■ **Assigned task**: Copy each line of the entries below that contains the string "Elegance".

■ **Record excerpts**:
-- Opening Marker --
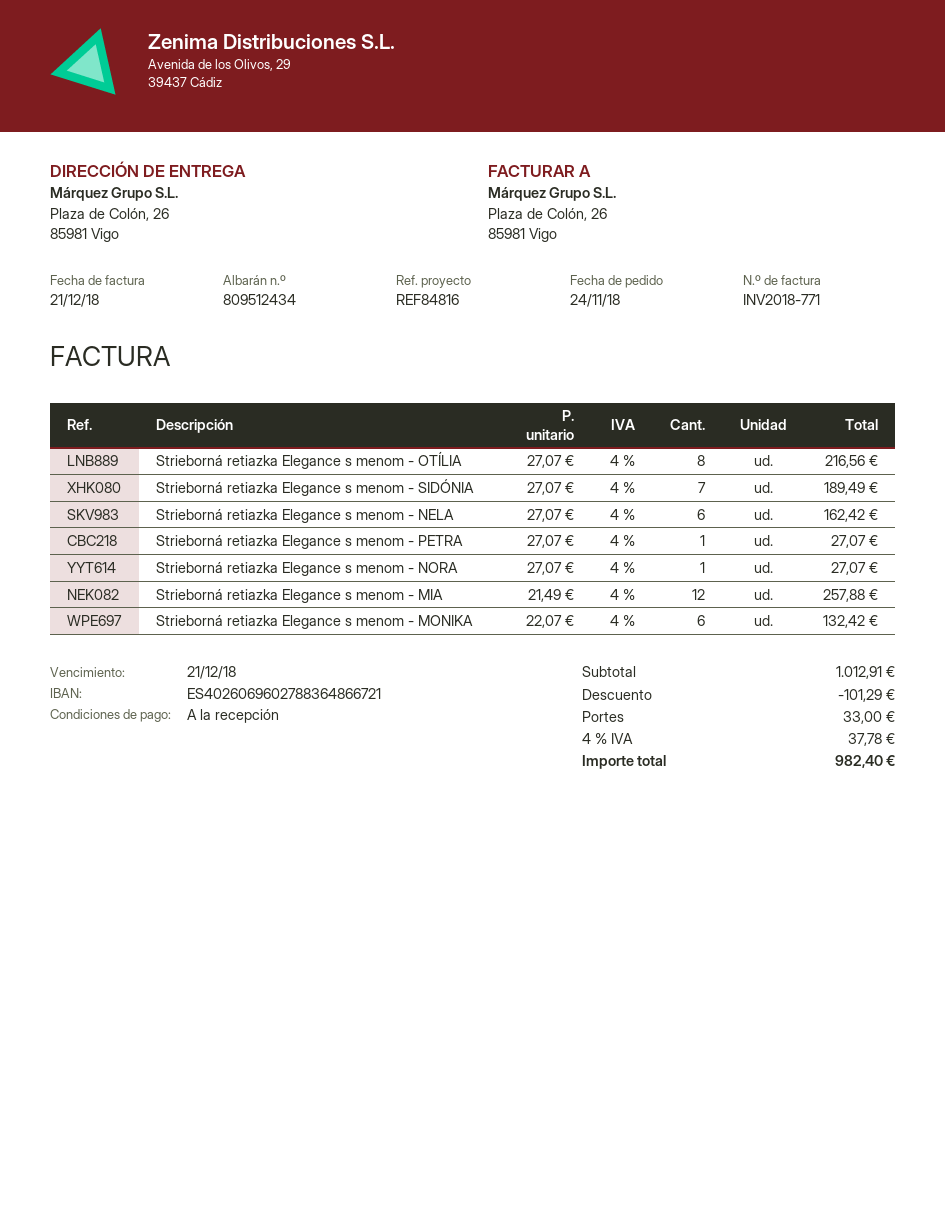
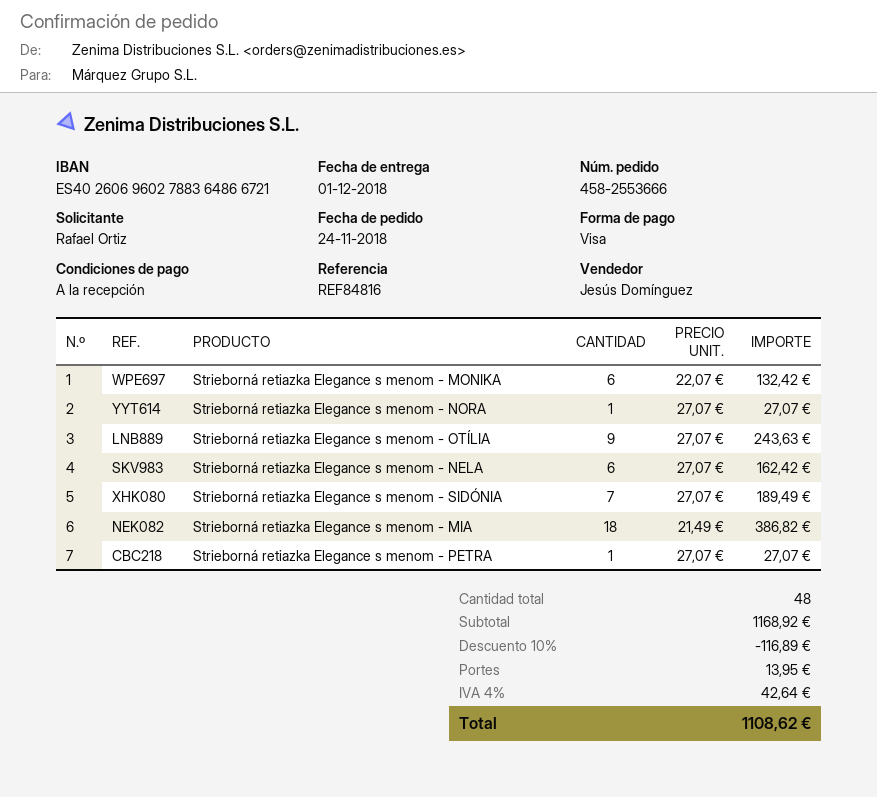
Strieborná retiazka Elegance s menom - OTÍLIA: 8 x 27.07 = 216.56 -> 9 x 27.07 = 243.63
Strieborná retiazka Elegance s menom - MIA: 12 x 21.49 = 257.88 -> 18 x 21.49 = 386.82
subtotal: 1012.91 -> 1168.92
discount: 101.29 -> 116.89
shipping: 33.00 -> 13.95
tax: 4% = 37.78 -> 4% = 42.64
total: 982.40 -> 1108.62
-- Closing Marker --
-- Opening Marker --
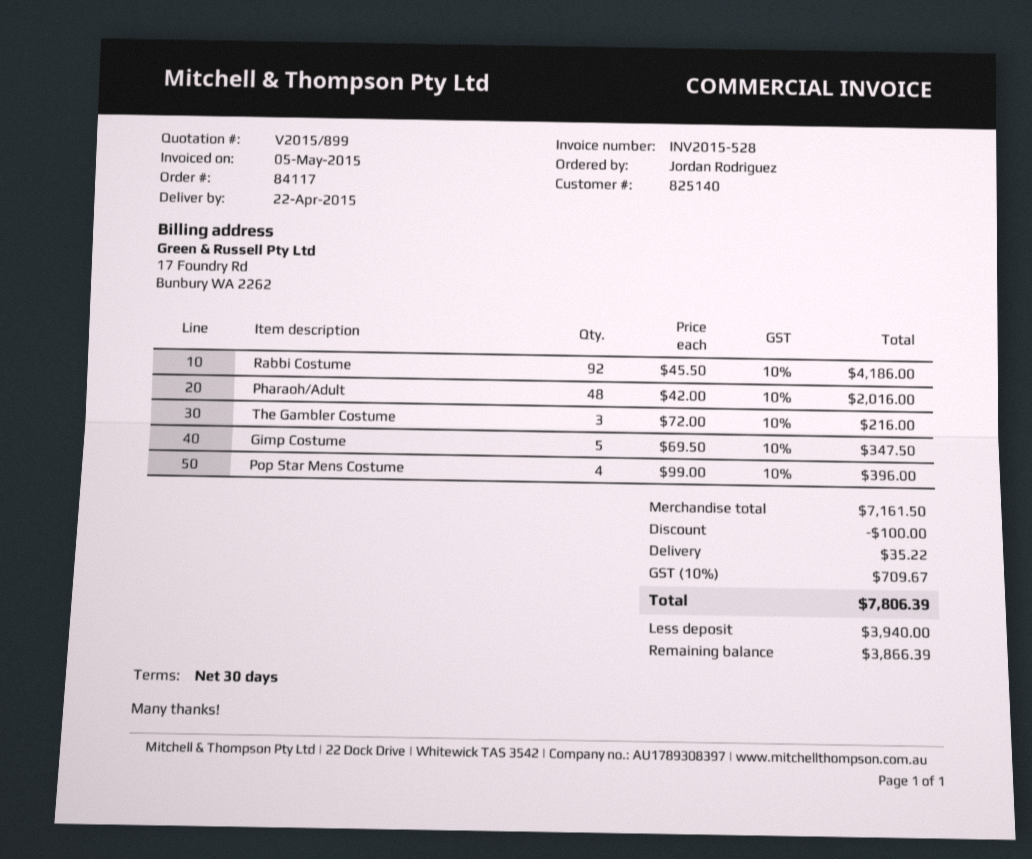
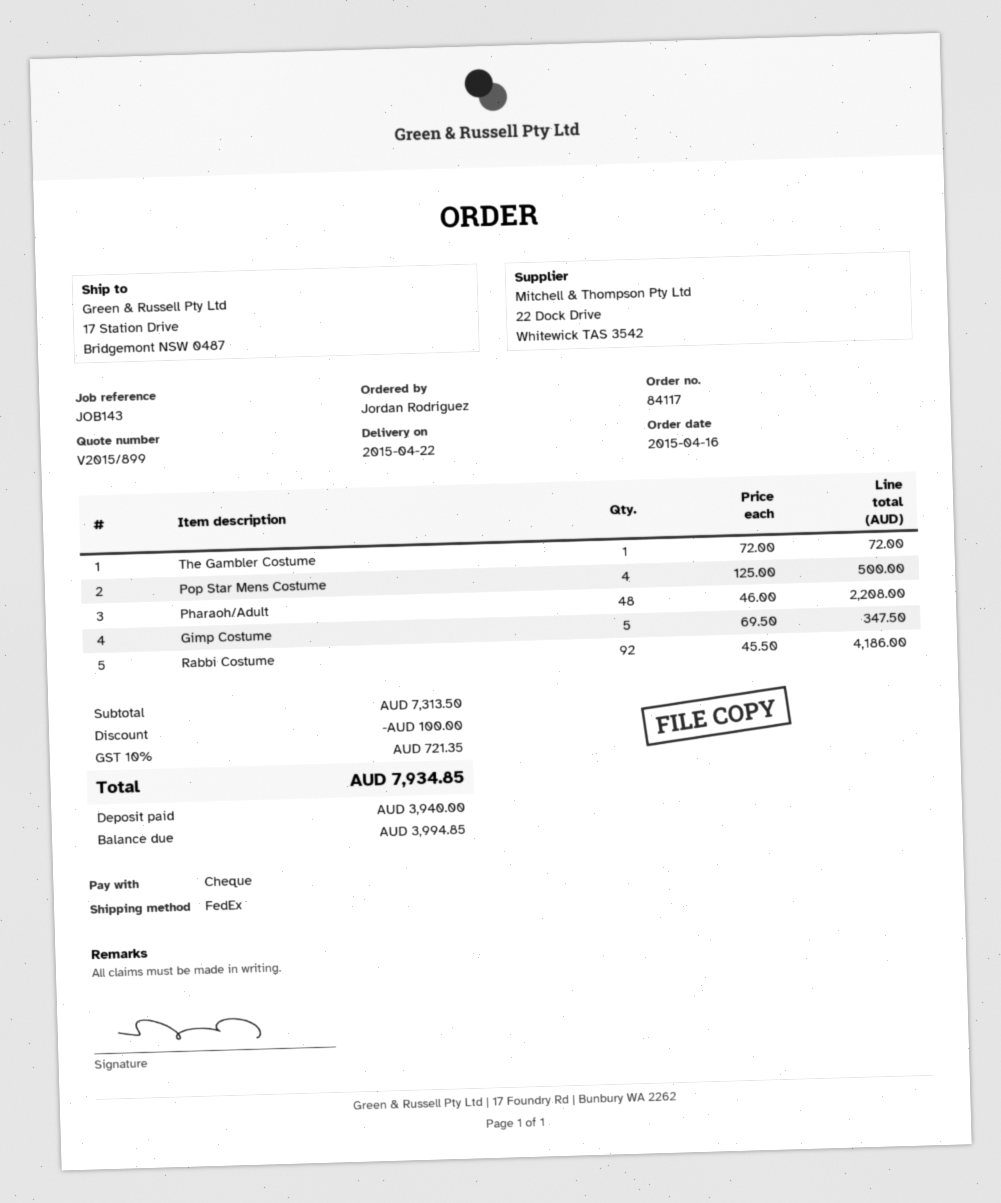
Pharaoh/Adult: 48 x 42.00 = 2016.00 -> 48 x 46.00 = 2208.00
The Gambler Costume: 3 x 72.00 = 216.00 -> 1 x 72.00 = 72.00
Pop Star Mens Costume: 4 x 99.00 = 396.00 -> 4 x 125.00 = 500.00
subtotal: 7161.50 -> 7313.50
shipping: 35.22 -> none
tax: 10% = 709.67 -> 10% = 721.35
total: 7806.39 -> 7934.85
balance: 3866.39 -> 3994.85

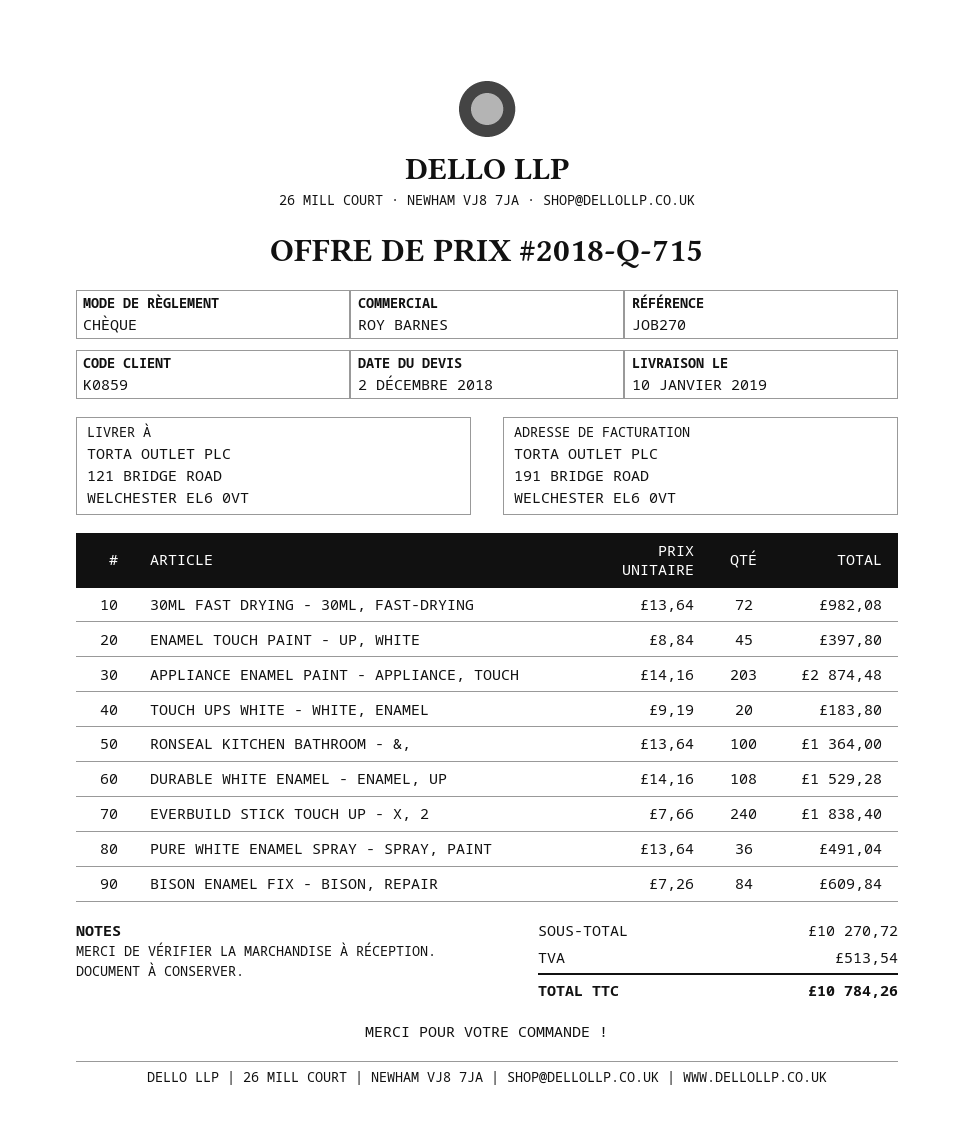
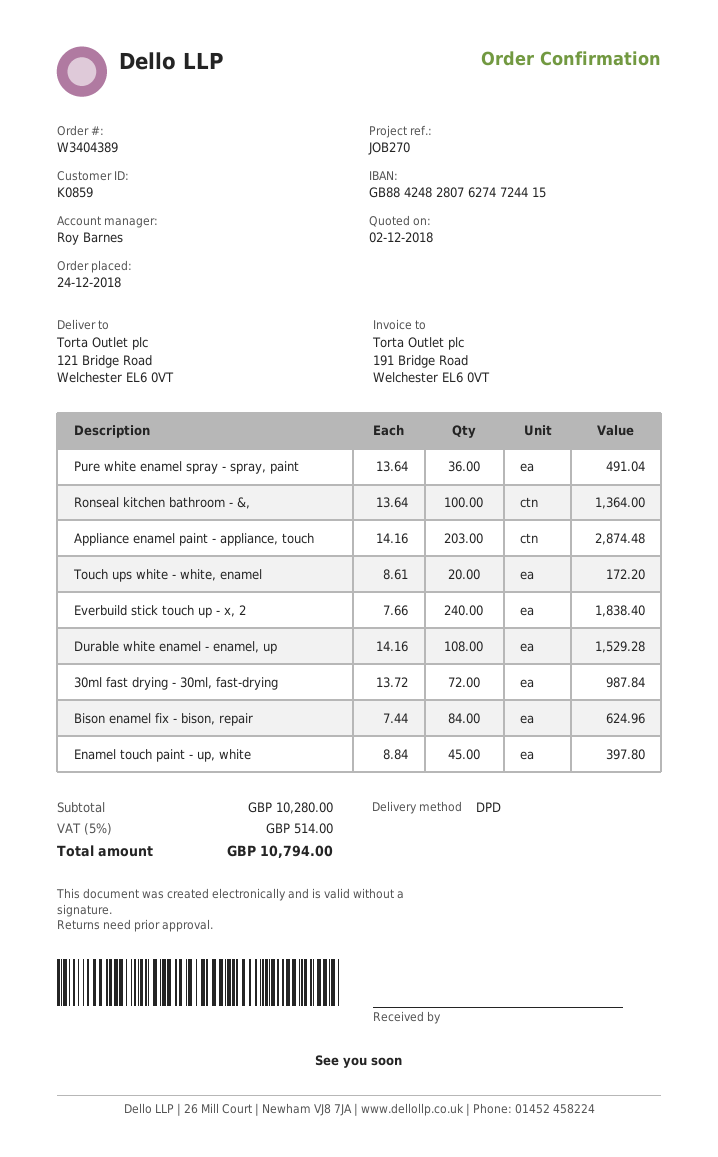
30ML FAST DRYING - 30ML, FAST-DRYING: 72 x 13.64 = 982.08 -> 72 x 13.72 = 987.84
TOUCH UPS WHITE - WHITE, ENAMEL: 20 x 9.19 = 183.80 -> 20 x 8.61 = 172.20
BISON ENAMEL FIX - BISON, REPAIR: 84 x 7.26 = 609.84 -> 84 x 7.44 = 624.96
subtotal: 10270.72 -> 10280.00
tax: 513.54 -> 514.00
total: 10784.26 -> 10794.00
-- Closing Marker --
-- Opening Marker --
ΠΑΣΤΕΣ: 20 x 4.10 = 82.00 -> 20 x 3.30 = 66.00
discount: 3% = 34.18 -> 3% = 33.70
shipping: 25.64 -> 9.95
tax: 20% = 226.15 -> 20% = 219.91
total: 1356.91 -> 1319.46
-- Closing Marker --
■ **Worked solution**:
Strieborná retiazka Elegance s menom - OTÍLIA: 8 x 27.07 = 216.56 -> 9 x 27.07 = 243.63
Strieborná retiazka Elegance s menom - MIA: 12 x 21.49 = 257.88 -> 18 x 21.49 = 386.82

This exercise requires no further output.